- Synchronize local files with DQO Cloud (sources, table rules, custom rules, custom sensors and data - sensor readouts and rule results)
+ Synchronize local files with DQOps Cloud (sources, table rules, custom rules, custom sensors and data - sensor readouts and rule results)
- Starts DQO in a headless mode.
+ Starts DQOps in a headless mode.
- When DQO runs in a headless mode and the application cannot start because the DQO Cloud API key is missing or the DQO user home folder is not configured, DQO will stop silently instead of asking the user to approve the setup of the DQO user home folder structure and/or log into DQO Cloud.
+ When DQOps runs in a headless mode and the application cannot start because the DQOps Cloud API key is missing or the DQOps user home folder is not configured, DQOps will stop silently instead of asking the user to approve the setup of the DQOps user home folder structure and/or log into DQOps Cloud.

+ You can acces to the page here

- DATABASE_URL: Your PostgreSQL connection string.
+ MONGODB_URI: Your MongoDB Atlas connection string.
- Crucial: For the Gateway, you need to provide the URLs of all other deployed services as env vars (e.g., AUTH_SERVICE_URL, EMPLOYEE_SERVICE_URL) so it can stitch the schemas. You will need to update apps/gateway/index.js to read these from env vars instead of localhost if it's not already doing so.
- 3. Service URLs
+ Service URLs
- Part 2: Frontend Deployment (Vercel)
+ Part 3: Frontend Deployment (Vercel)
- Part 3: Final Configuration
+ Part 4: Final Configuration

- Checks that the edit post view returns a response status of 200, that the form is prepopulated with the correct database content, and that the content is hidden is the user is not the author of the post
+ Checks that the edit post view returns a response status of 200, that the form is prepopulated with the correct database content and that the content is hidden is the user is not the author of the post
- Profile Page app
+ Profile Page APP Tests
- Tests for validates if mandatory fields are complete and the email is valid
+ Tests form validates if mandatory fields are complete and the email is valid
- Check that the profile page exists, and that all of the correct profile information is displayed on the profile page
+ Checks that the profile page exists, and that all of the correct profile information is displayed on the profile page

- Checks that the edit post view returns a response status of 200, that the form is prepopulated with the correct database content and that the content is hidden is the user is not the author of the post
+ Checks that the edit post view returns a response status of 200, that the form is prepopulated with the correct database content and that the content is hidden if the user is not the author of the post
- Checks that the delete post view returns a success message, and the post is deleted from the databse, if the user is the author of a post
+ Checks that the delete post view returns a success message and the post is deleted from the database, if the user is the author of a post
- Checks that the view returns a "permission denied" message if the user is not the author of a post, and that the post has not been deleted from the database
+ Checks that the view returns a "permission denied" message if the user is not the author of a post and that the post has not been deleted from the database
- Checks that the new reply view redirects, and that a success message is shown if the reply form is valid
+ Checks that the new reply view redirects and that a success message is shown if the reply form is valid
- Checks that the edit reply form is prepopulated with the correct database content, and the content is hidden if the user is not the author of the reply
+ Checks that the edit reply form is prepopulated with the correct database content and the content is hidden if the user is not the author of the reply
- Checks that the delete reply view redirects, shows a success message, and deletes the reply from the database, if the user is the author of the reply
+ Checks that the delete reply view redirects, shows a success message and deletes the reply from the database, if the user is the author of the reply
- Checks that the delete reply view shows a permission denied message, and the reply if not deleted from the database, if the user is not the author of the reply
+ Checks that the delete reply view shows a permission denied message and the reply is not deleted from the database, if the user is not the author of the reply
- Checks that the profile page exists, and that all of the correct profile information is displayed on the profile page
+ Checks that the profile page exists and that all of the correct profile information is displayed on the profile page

* * *

• Try it: Once you find the line with "- Starts DQO in a headless mode." above, print it and every line after it up to and including the line with "- When DQO runs", exactly as written and nothing else.

• Output:
- Starts DQO in a headless mode.
+ Starts DQOps in a headless mode.
- When DQO runs in a headless mode and the application cannot start because the DQO Cloud API key is missing or the DQO user home folder is not configured, DQO will stop silently instead of asking the user to approve the setup of the DQO user home folder structure and/or log into DQO Cloud.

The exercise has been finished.